Lors de l'examen du projet de loi de finances, le Sénat avait suivi la position de notre commission pour rejeter la disposition à cause du risque associé à cette remise en cause de la parole de l'État et du flou entourant le périmètre des installations concernées. Depuis, l'information a progressé mais de façon incomplète. Nous ne disposons toujours pas d'une visibilité parfaite.
Environ 235 000 contrats ont été signés entre 2006 et 2010, avec un coût de soutien public moyen de 480 euros par MWh. Ces contrats représentent à eux seuls près de 30 % des charges de service public liées aux énergies renouvelables, pour seulement 1 % de l'électricité produite en France et 5 % de la production d'énergies renouvelables. La sur-rentabilité est manifeste et on comprend pourquoi l'État cherche à renégocier les tarifs. Les enjeux sont plus d'ordre micro que macro-économique. Les associations soutenant les énergies renouvelables dénoncent une remise en cause qui introduirait une prime de risque et compliquerait l'accès aux financements bancaires, mais nous n'avons pas trouvé d'exemples corroborant cette analyse. Le marché est tel que les acteurs sont toujours prêts à se lancer.

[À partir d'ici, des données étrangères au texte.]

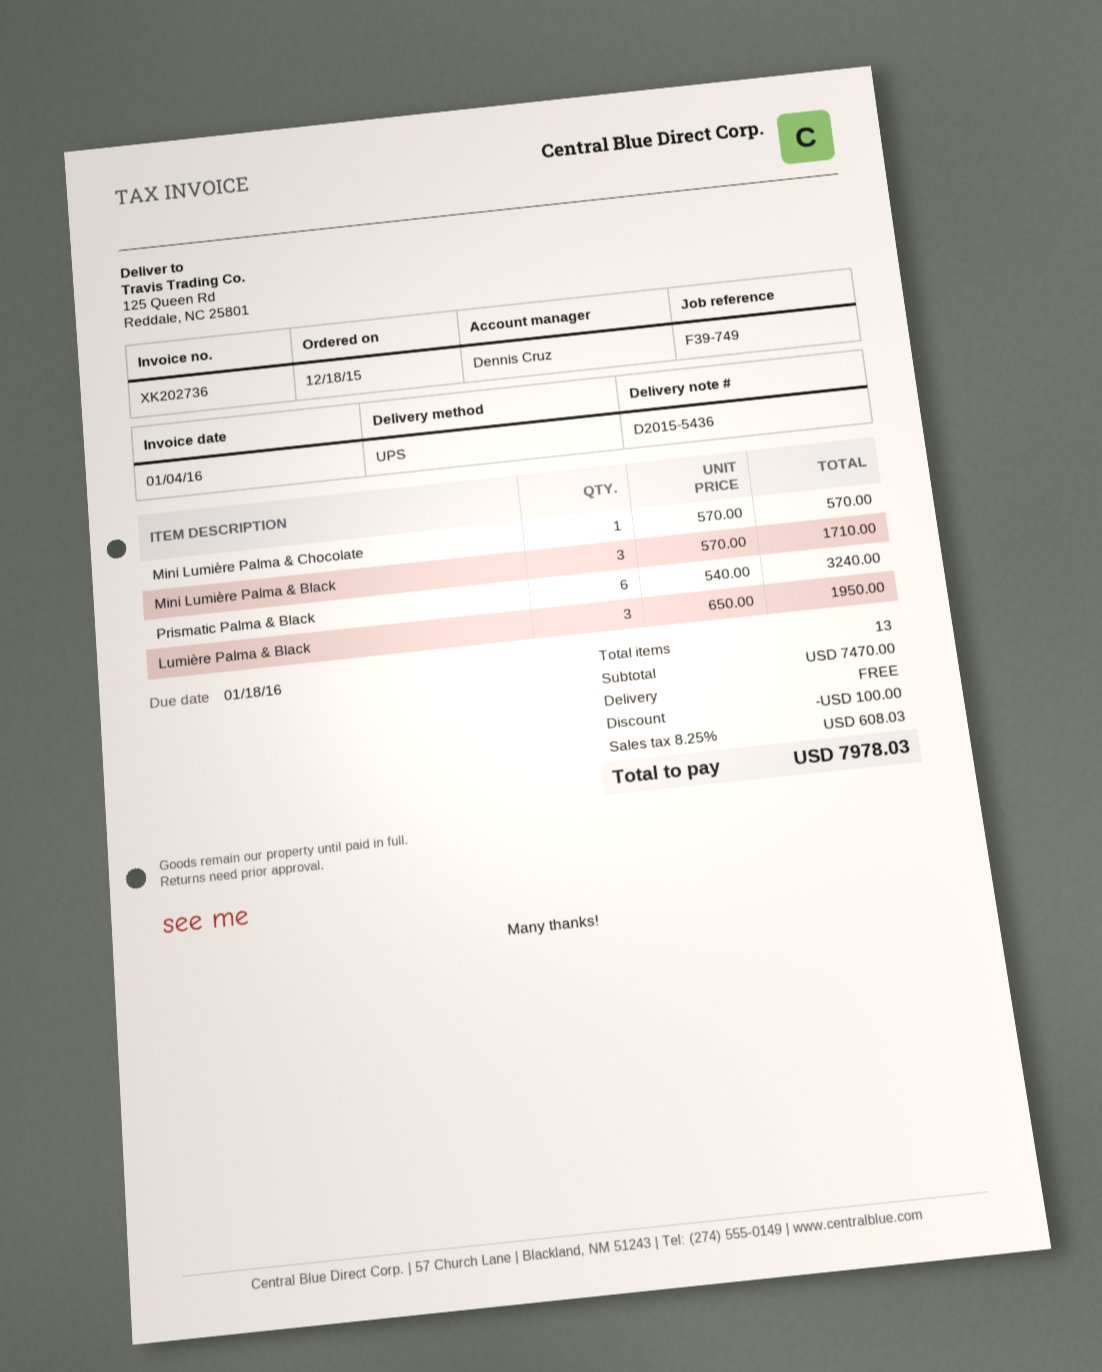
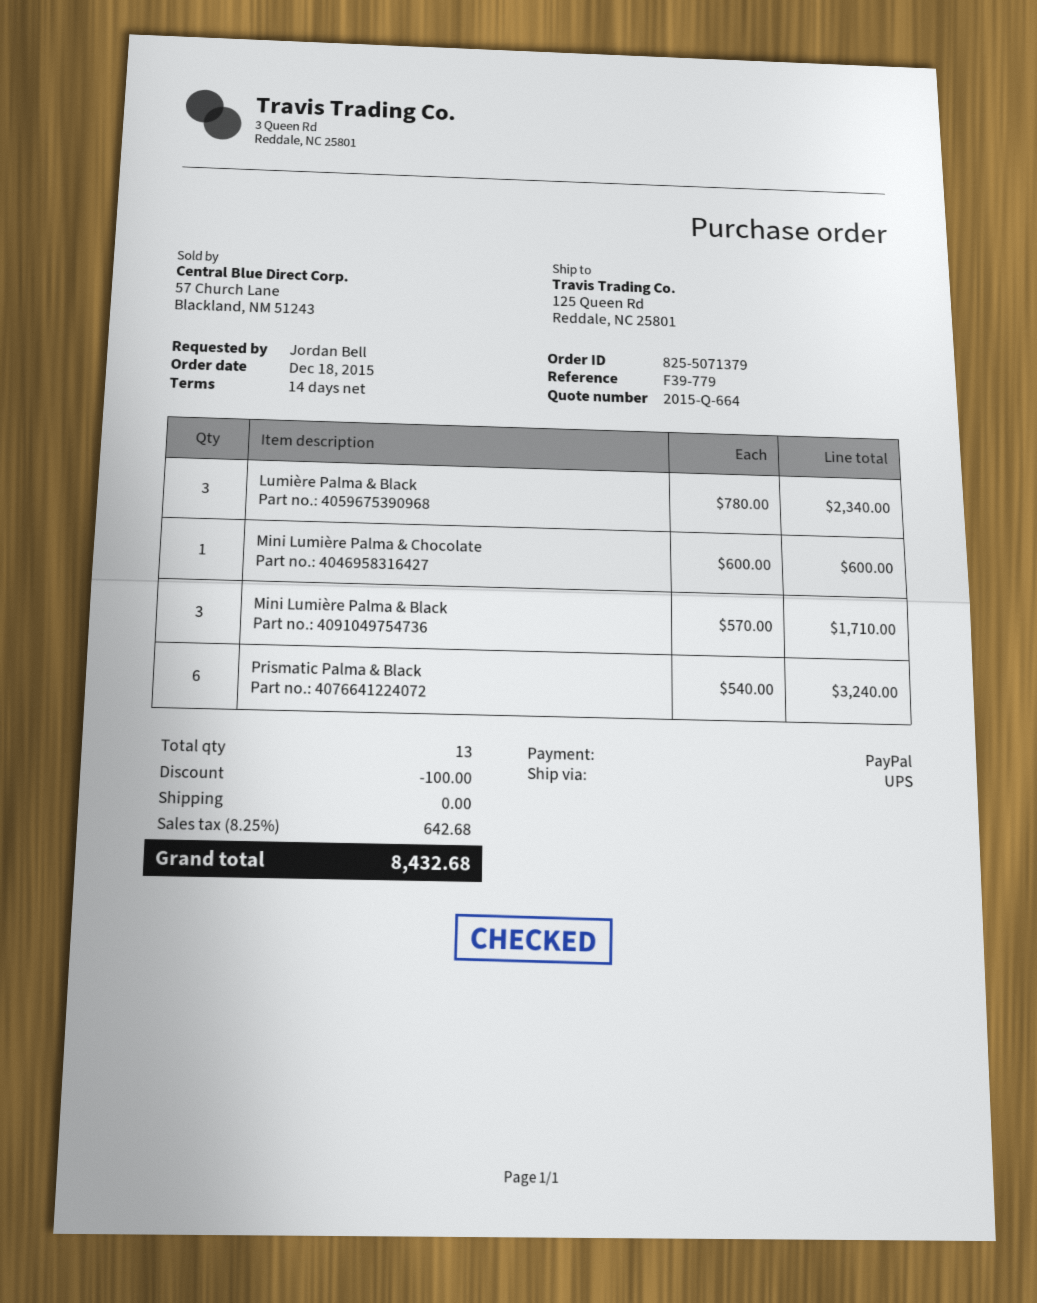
reference: F39-749 -> F39-779
Mini Lumière Palma & Chocolate: 1 x 570.00 = 570.00 -> 1 x 600.00 = 600.00
Lumière Palma & Black: 3 x 650.00 = 1950.00 -> 3 x 780.00 = 2340.00
tax: 8.25% = 608.03 -> 8.25% = 642.68
total: 7978.03 -> 8432.68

La situation est différente, en revanche, au niveau micro, celui des exploitations. Mais il faut faire du cas par cas pour distinguer le cas des exploitations agricoles, pour lesquelles l'installation photovoltaïque n'est qu'un élément parmi d'autres de l'exploitation ; le cas des installations construites dans les zones insulaires (les zones non-interconnectées ou ZNI), qui ne sont pas connectées au réseau national ; le cas des contrats qui ont été cédés ; et le cas des contrats repris par des investisseurs étrangers.
Le dispositif finalement adopté concerne les installations d'une puissance installée supérieure à 250 kilowatt-crête (kWc), avec comme principe que la révision des tarifs doit toujours permettre une « rémunération raisonnable des capitaux » ; un examen individuel est prévu pour éviter de compromettre la viabilité économique du détenteur du contrat.

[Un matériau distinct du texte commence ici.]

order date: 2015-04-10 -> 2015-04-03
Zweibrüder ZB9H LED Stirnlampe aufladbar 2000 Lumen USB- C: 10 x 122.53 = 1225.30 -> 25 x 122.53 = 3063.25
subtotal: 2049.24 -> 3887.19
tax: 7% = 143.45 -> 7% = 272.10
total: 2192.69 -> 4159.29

Des textes réglementaires d'application sont attendus : un décret et un arrêté. Le décret précisera la notion de « rémunération raisonnable », les paramètres pris en compte pour déterminer la révision tarifaire, le principe d'un tarif minimal ; il fixera la procédure et son calendrier, ainsi que le faisceau d'indices sur lequel la Commission de régulation de l'énergie (CRE) devra s'appuyer pour examiner les situations individuelles dans le cadre de la clause de sauvegarde. L'arrêté précisera principalement les modalités de calcul du tarif révisé. C'est là que les choses se sont corsées cet été.
Après plusieurs échanges informels, une consultation sur les deux textes a eu lieu du 2 au 28 juin, de même qu'une consultation sur les lignes directrices de la CRE concernant l'application de la procédure de la clause de sauvegarde, entre le 9 et le 21 juillet. Comme je vous l'ai déjà signalé, ce dossier souffre d'impréparation depuis son origine. Celle-ci se poursuit puisqu'il a été constaté que les documents soumis à consultation comportaient des erreurs, du fait notamment de la complexité de la formule de calcul. Les résultats donnaient des baisses moyennes de 55 % et de 95 % pour un quart des exploitations visées, suscitant la fronde de la filière.

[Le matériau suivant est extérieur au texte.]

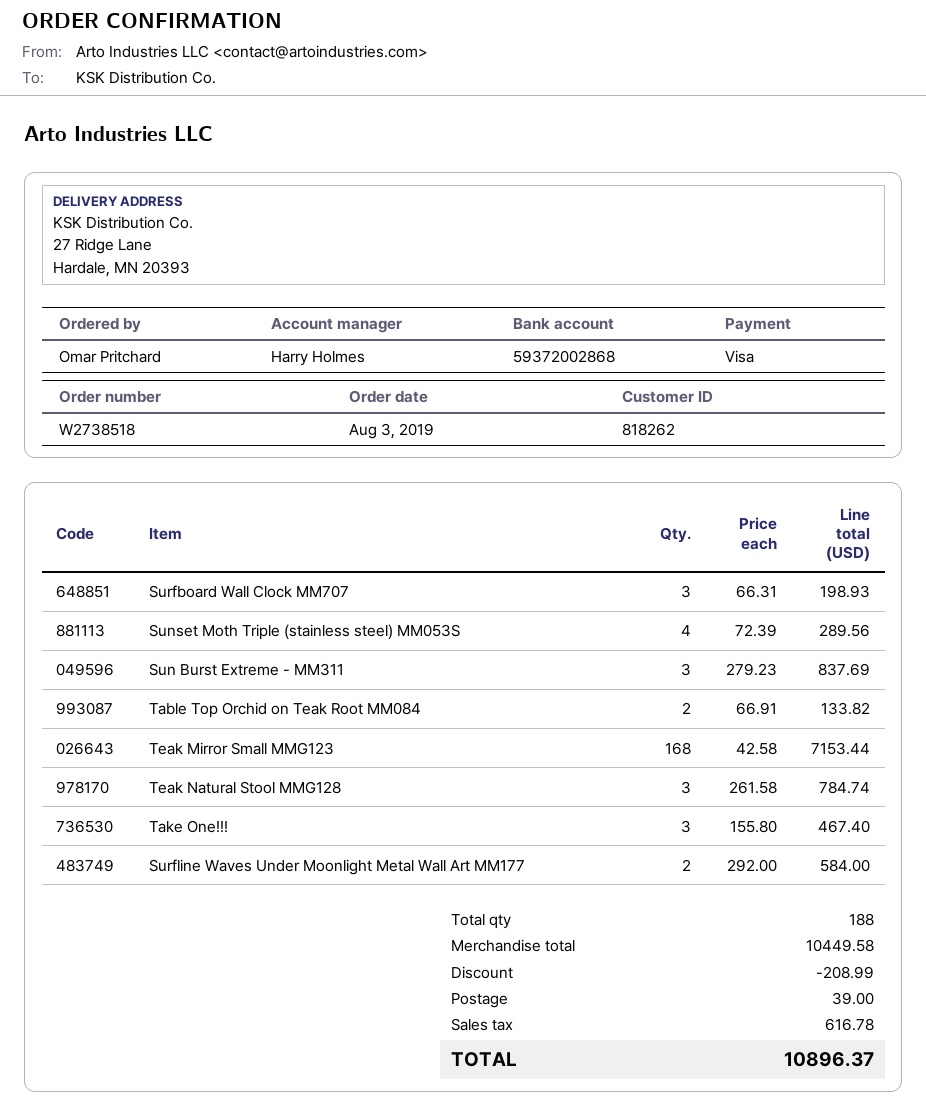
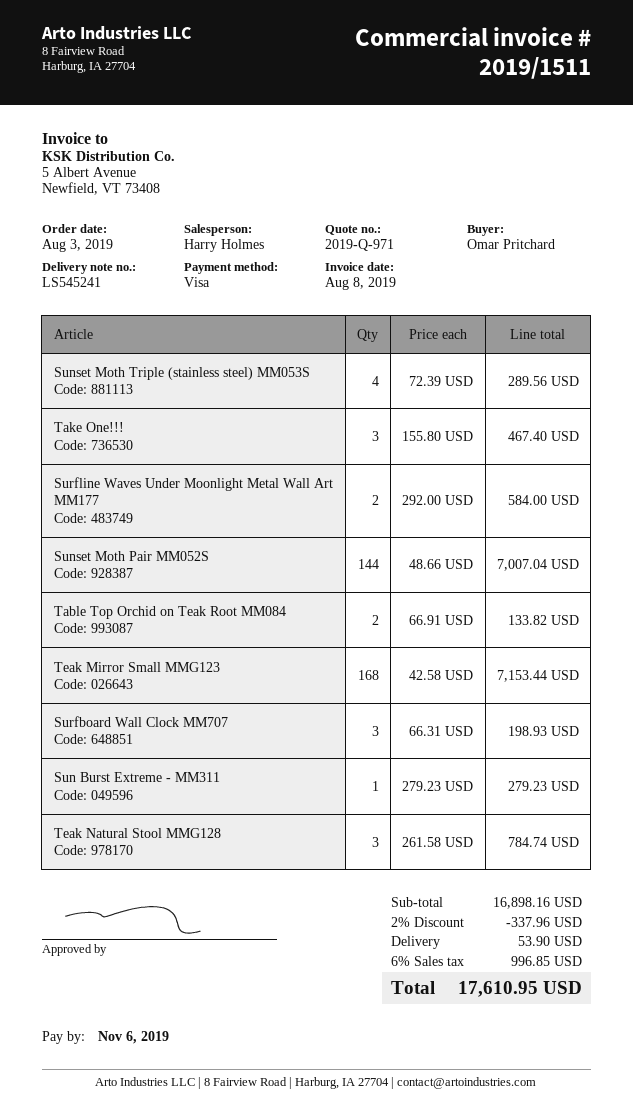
Sun Burst Extreme - MM311: 3 x 279.23 = 837.69 -> 1 x 279.23 = 279.23
Sunset Moth Pair MM052S: none -> 144 x 48.66 = 7007.04
subtotal: 10449.58 -> 16898.16
discount: 208.99 -> 337.96
shipping: 39.00 -> 53.90
tax: 616.78 -> 996.85
total: 10896.37 -> 17610.95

Un nouveau projet d'arrêté a été élaboré le 15 juillet et une nouvelle consultation sur les lignes directrices de la CRE pour la clause de sauvegarde a été organisée jusqu'au 8 septembre. Aujourd'hui, les textes d'application ne sont toujours pas publiés. La date d'application des nouveaux tarifs au 1 er octobre, un temps envisagée, est caduque compte tenu du retard pris par la procédure. Le Conseil d'État n'a pas encore émis son avis sur le projet de décret. Selon nos dernières informations, le Gouvernement envisagerait désormais une publication de l'ensemble des textes d'ici le 15 octobre... Le Gouvernement s'y est mal pris. Il aurait fallu que tout soit prêt en amont pour que la mesure puisse être acceptable. Le flou et les erreurs matérielles relevées ont suscité l'inquiétude parmi les acteurs. C'est plus que compréhensible.
On en sait plus sur les enjeux financiers de la disposition : 1 071 contrats sont concernés par le dispositif, pour une puissance de 2020 mégawatt-crête (MWc), dont 80 % en métropole et 20 % en zones non interconnectées (ZNI) et 89 % ont été mises en service après 2010. Cela représente 9,3 milliards d'euros de charges de service public de l'énergie (CSPE) pour les 10 ans à venir.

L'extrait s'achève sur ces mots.